== PROBLEM DESCRIPTION ==
Copy out all lines from the material that contain the string "gnukeda".

== EXTRACTED DATA ==
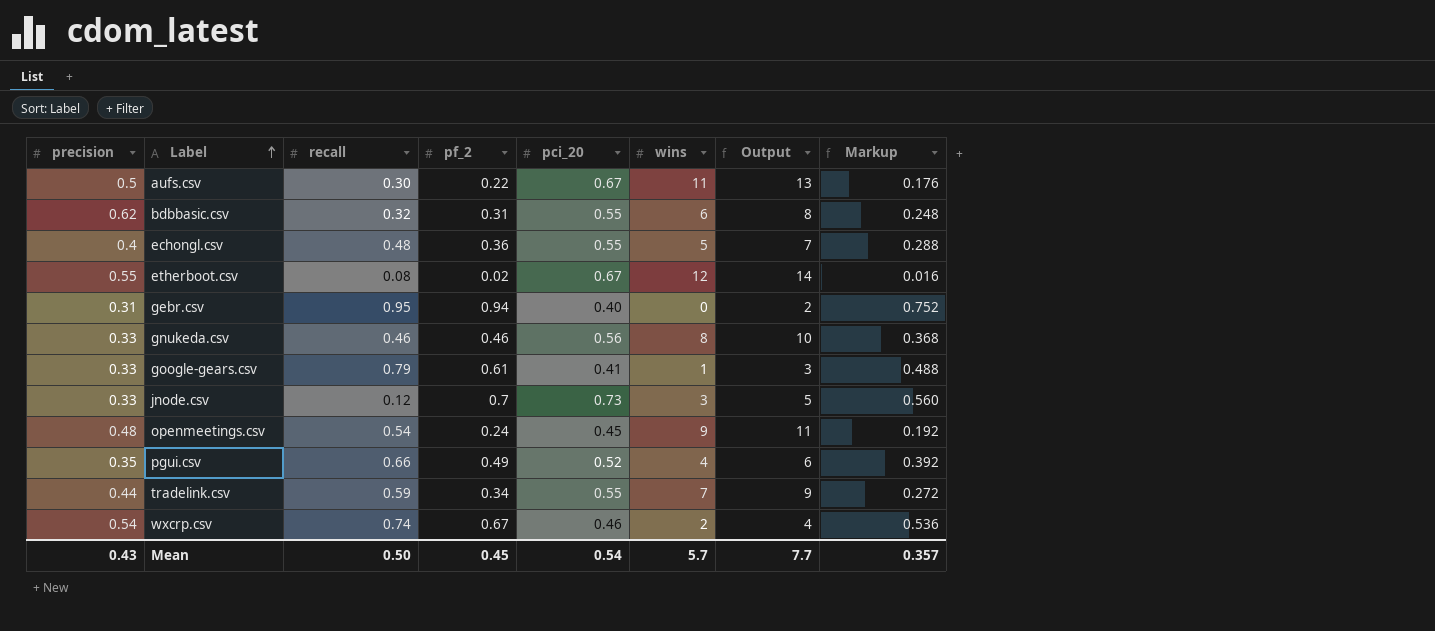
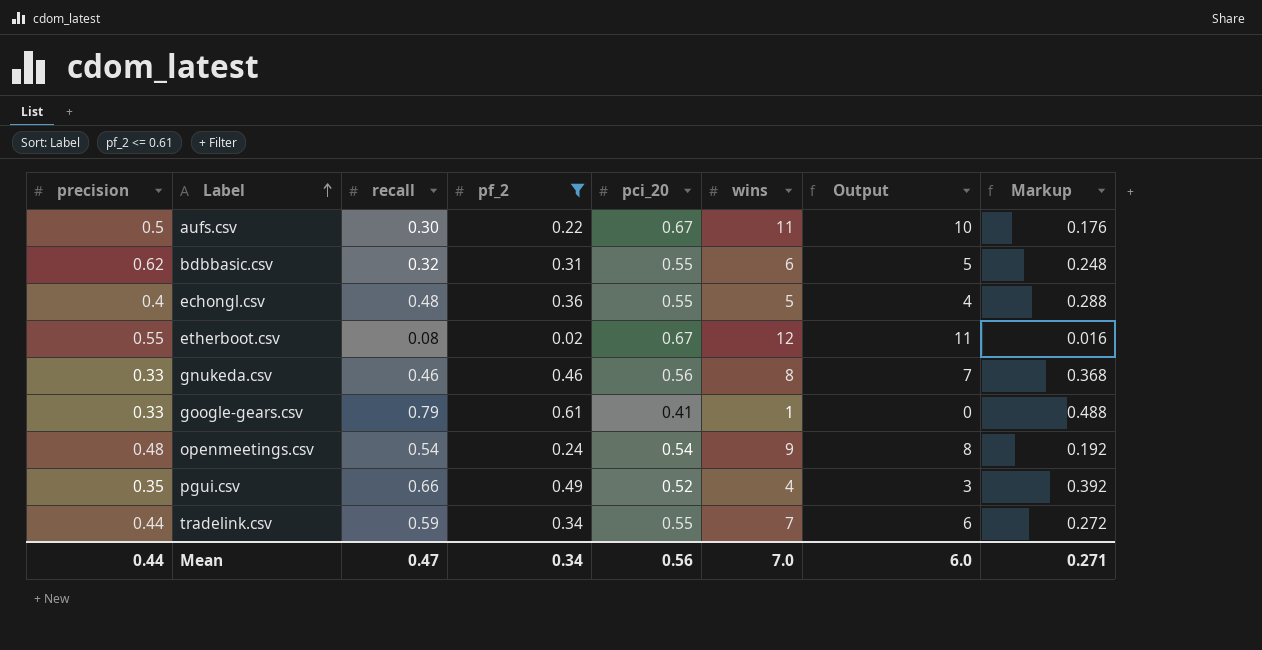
filter: none -> pf_2 <= 0.61
column Output | formula: [wins] + 2 -> [wins] - 1
openmeetings.csv | pci_20: 0.45 -> 0.54
Mean | precision: 0.43 -> 0.44
Mean | recall: 0.50 -> 0.47
Mean | pf_2: 0.45 -> 0.34
Mean | pci_20: 0.54 -> 0.56
Mean | wins: 5.7 -> 7.0
Mean | Output: 7.7 -> 6.0
Mean | Markup: 0.357 -> 0.271

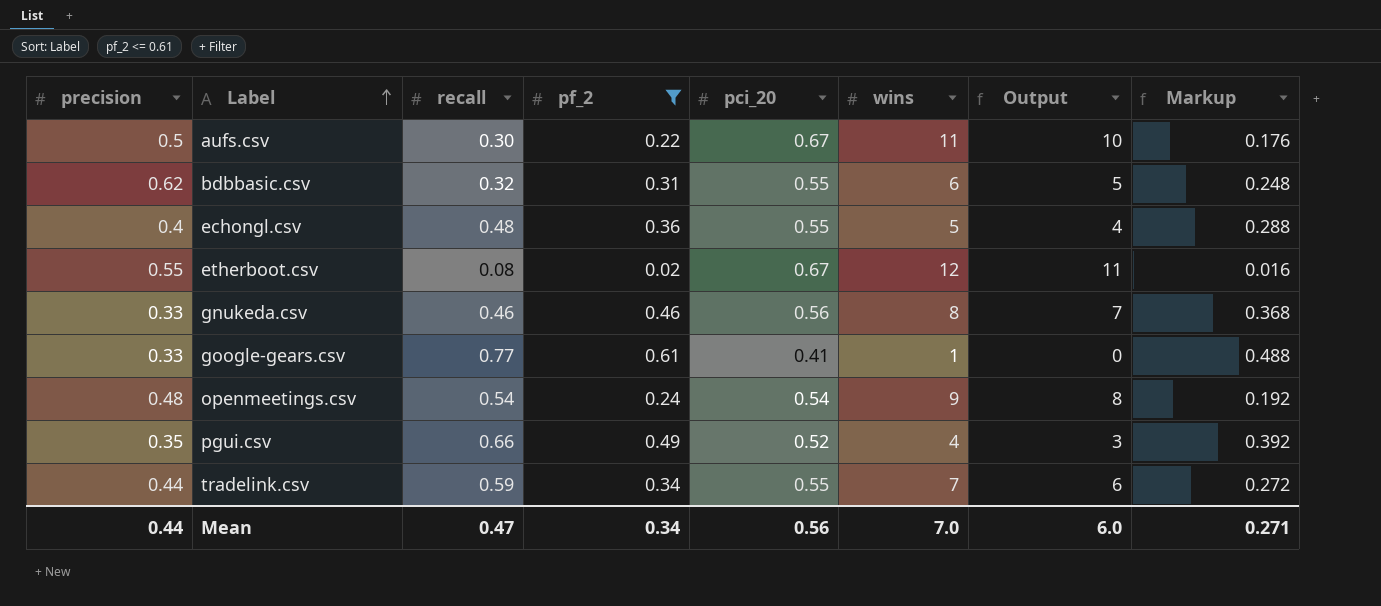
google-gears.csv | recall: 0.79 -> 0.77

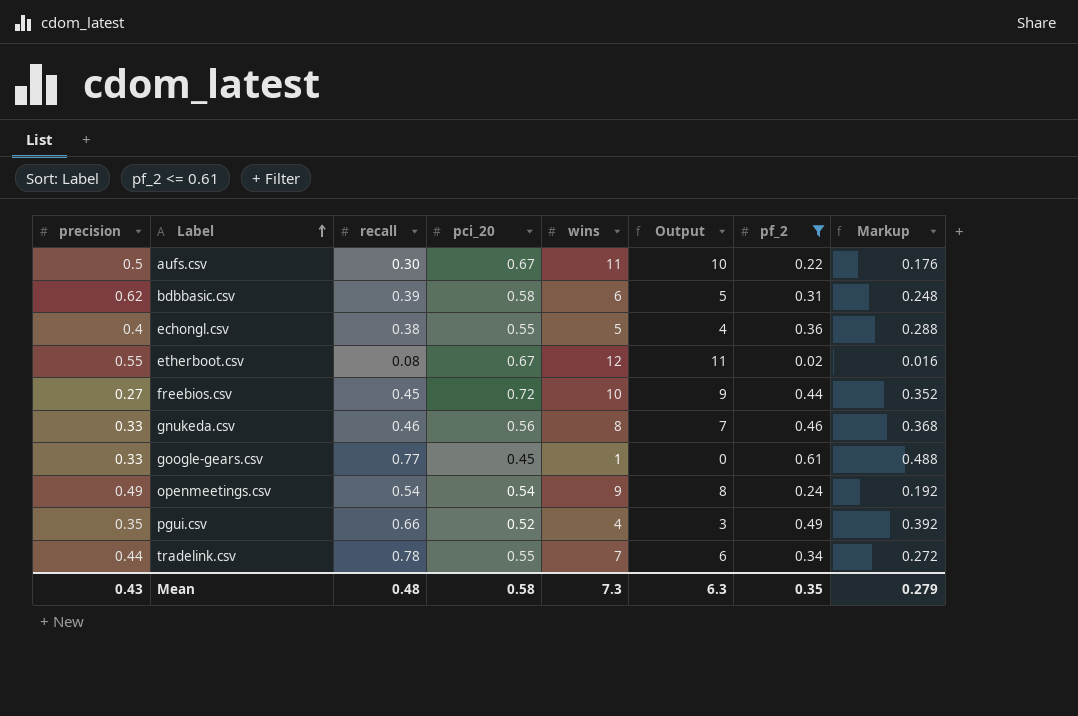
column pf_2 | position: 4 -> 7
bdbbasic.csv | recall: 0.32 -> 0.39
bdbbasic.csv | pci_20: 0.55 -> 0.58
echongl.csv | recall: 0.48 -> 0.38
row freebios.csv: none -> 0.27 | 0.45 | 0.72 | 10 | 9 | 0.44 | 0.352
google-gears.csv | pci_20: 0.41 -> 0.45
openmeetings.csv | precision: 0.48 -> 0.49
tradelink.csv | recall: 0.59 -> 0.78
Mean | precision: 0.44 -> 0.43
Mean | recall: 0.47 -> 0.48
Mean | pci_20: 0.56 -> 0.58
Mean | wins: 7.0 -> 7.3
Mean | Output: 6.0 -> 6.3
Mean | pf_2: 0.34 -> 0.35
Mean | Markup: 0.271 -> 0.279

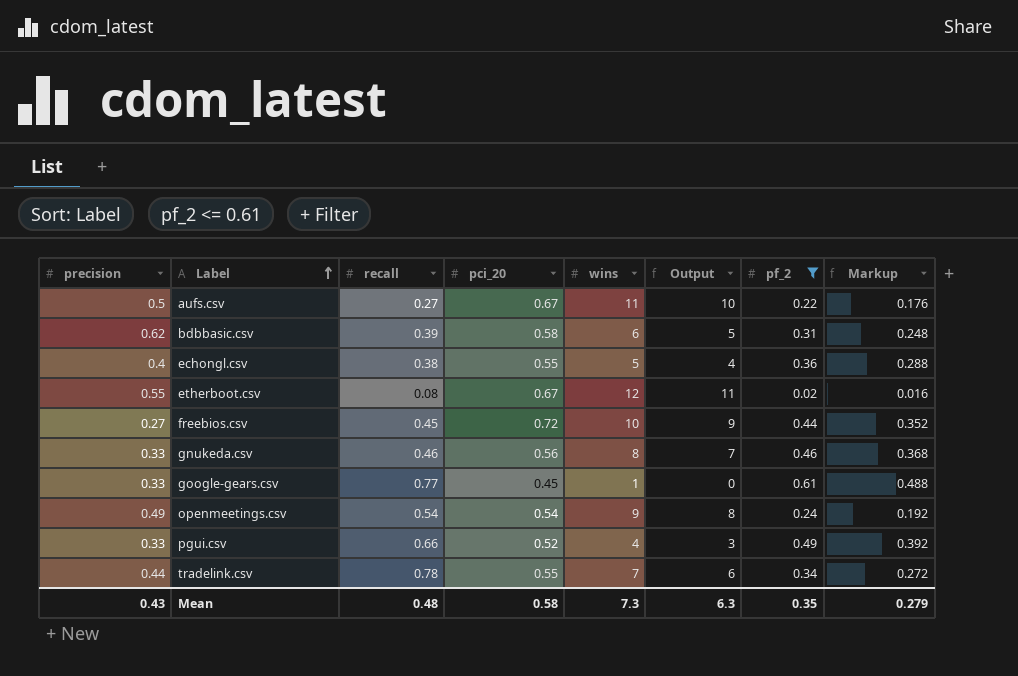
aufs.csv | recall: 0.30 -> 0.27
pgui.csv | precision: 0.35 -> 0.33

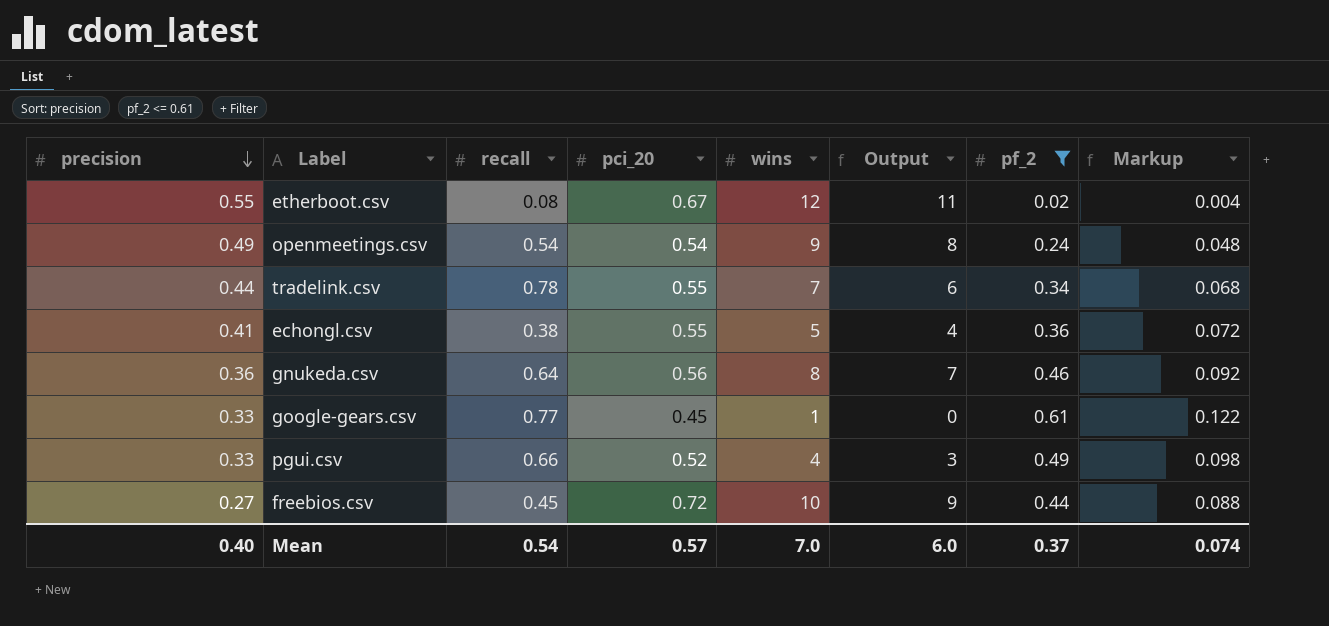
row order: Label ascending -> precision descending
column Markup | formula: [pf_2] * 0.8 -> [pf_2] * 0.2
row aufs.csv: 0.5 | 0.27 | 0.67 | 11 | 10 | 0.22 | 0.176 -> none
row bdbbasic.csv: 0.62 | 0.39 | 0.58 | 6 | 5 | 0.31 | 0.248 -> none
echongl.csv | precision: 0.4 -> 0.41
gnukeda.csv | precision: 0.33 -> 0.36
gnukeda.csv | recall: 0.46 -> 0.64
Mean | precision: 0.43 -> 0.40
Mean | recall: 0.48 -> 0.54
Mean | pci_20: 0.58 -> 0.57
Mean | wins: 7.3 -> 7.0
Mean | Output: 6.3 -> 6.0
Mean | pf_2: 0.35 -> 0.37
Mean | Markup: 0.279 -> 0.074

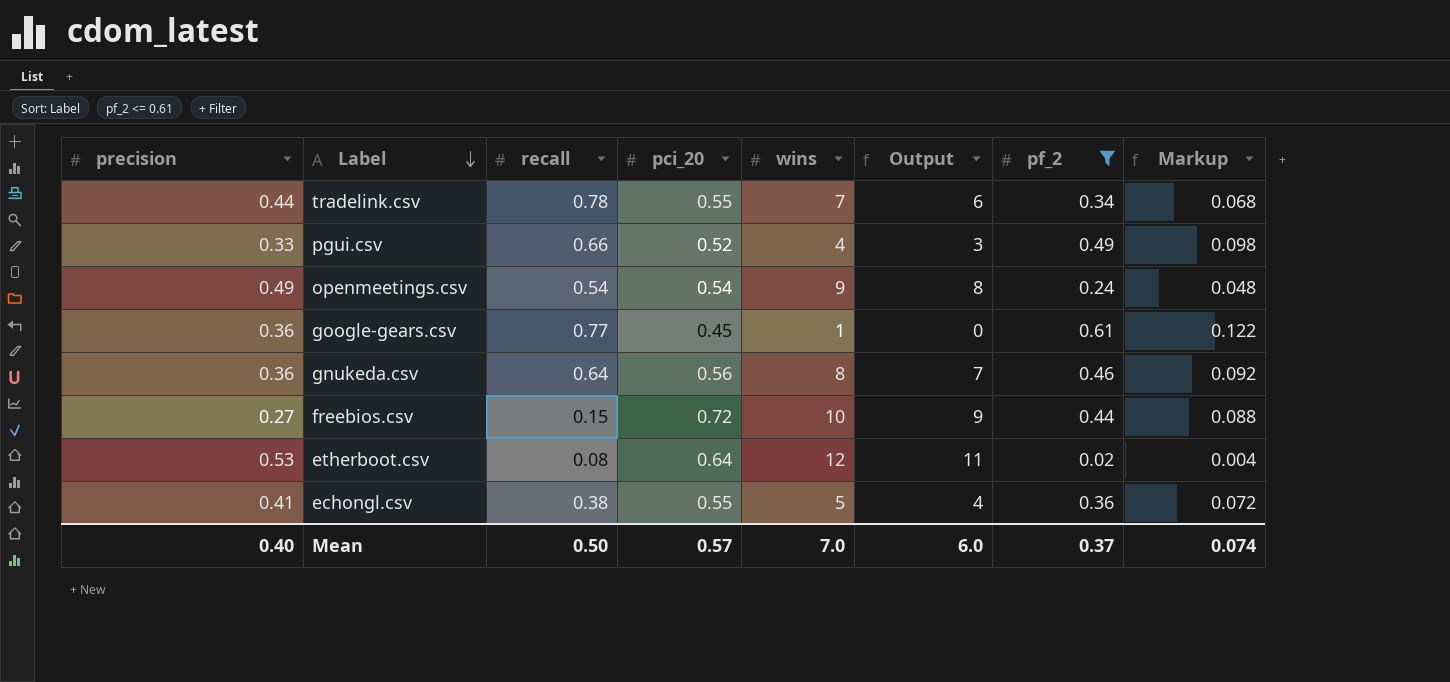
row order: precision descending -> Label descending
google-gears.csv | precision: 0.33 -> 0.36
freebios.csv | recall: 0.45 -> 0.15
etherboot.csv | precision: 0.55 -> 0.53
etherboot.csv | pci_20: 0.67 -> 0.64
Mean | recall: 0.54 -> 0.50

== ANSWER SECTION ==
gnukeda.csv | precision: 0.33 -> 0.36
gnukeda.csv | recall: 0.46 -> 0.64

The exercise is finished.